> _THE TASK_
With the pictures left out, print exactly the lines below that run from the one containing "Naafiri | wins: 5 -> 4" through the one containing "Neeko | winrate: 1 -> 3".

> _SOURCE RECORDS_
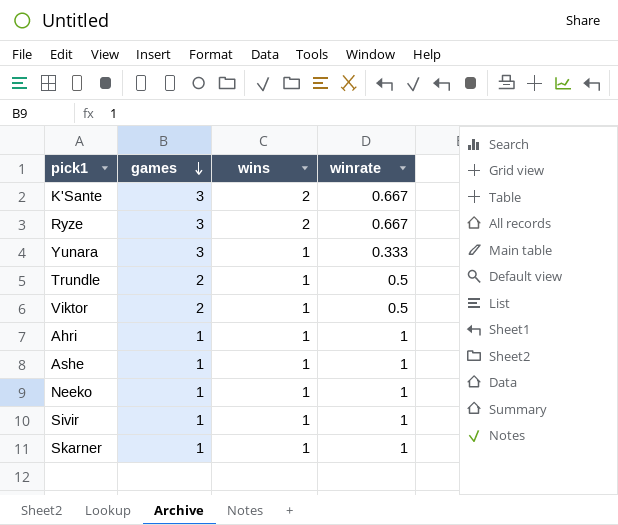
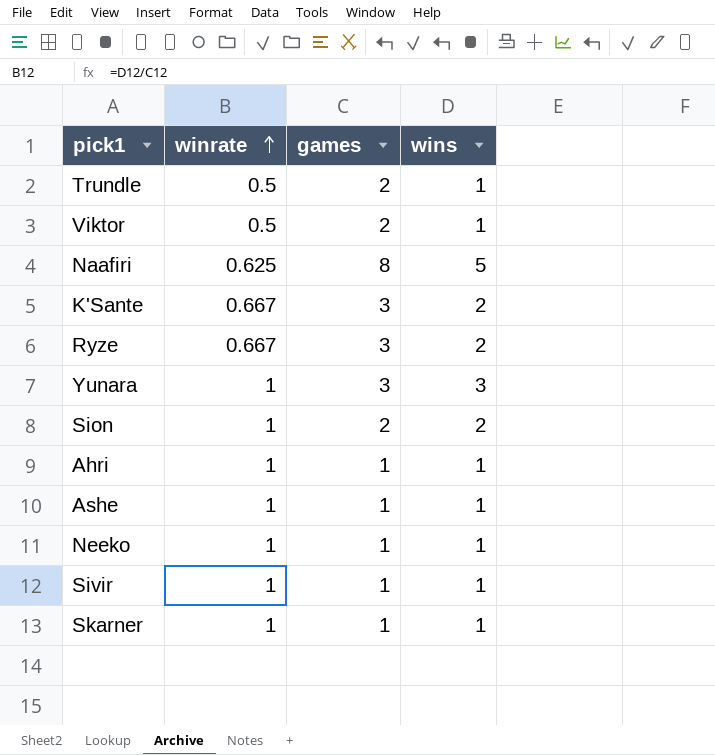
row order: games descending -> winrate ascending
column winrate | position: 4 -> 2
row Naafiri: none -> 0.625 | 8 | 5
Yunara | winrate: 0.333 -> 1
Yunara | wins: 1 -> 3
row Sion: none -> 1 | 2 | 2

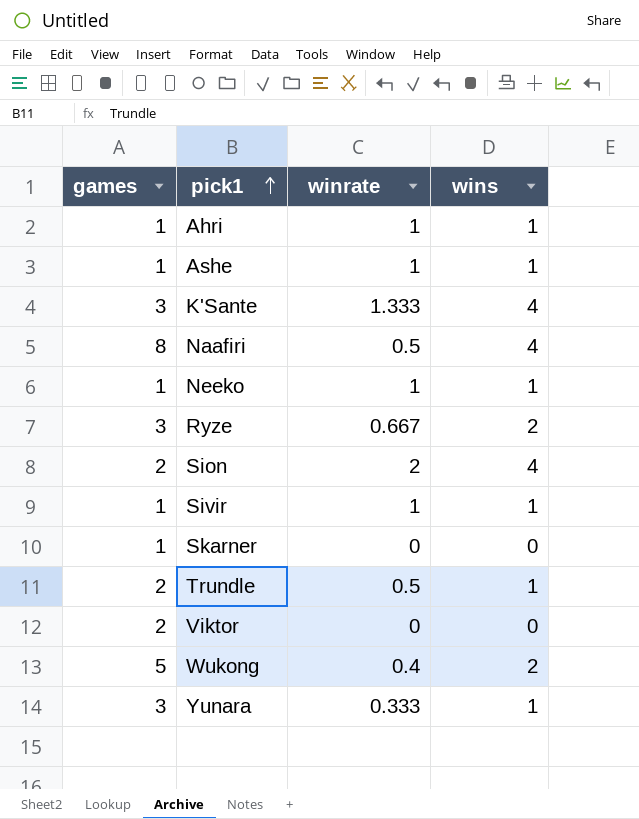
row order: winrate ascending -> pick1 ascending
column games | position: 3 -> 1
K'Sante | winrate: 0.667 -> 1.333
K'Sante | wins: 2 -> 4
Naafiri | winrate: 0.625 -> 0.5
Naafiri | wins: 5 -> 4
Sion | winrate: 1 -> 2
Sion | wins: 2 -> 4
Skarner | winrate: 1 -> 0
Skarner | wins: 1 -> 0
Viktor | winrate: 0.5 -> 0
Viktor | wins: 1 -> 0
row Wukong: none -> 5 | 0.4 | 2
Yunara | winrate: 1 -> 0.333
Yunara | wins: 3 -> 1

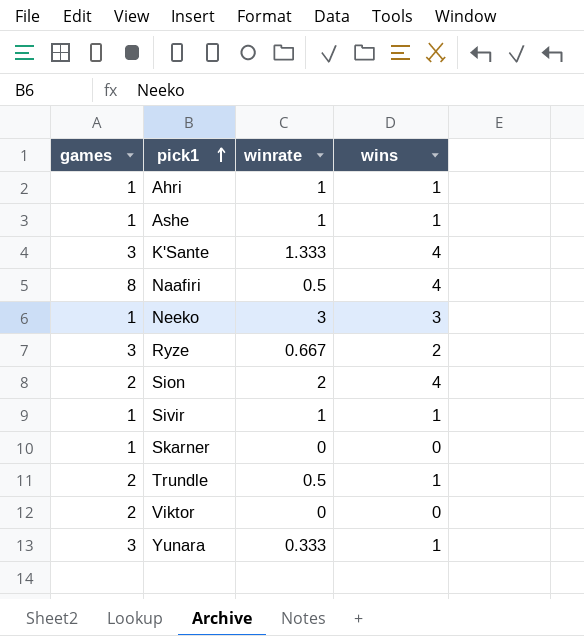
row Wukong: 5 | 0.4 | 2 -> none
Neeko | winrate: 1 -> 3
Neeko | wins: 1 -> 3

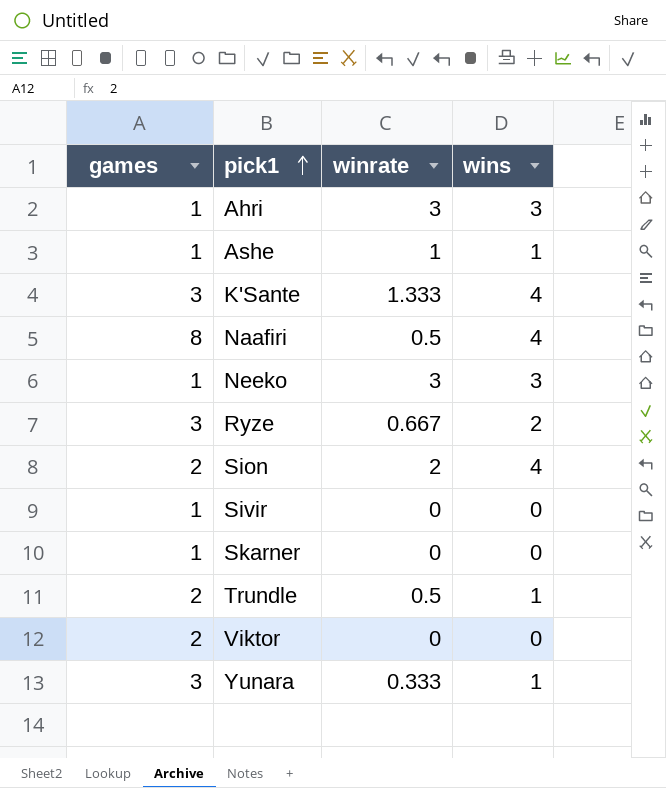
Ahri | winrate: 1 -> 3
Ahri | wins: 1 -> 3
Sivir | winrate: 1 -> 0
Sivir | wins: 1 -> 0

> _OUTPUT FOR THIS TASK_
Naafiri | wins: 5 -> 4
Sion | winrate: 1 -> 2
Sion | wins: 2 -> 4
Skarner | winrate: 1 -> 0
Skarner | wins: 1 -> 0
Viktor | winrate: 0.5 -> 0
Viktor | wins: 1 -> 0
row Wukong: none -> 5 | 0.4 | 2
Yunara | winrate: 1 -> 0.333
Yunara | wins: 3 -> 1

row Wukong: 5 | 0.4 | 2 -> none
Neeko | winrate: 1 -> 3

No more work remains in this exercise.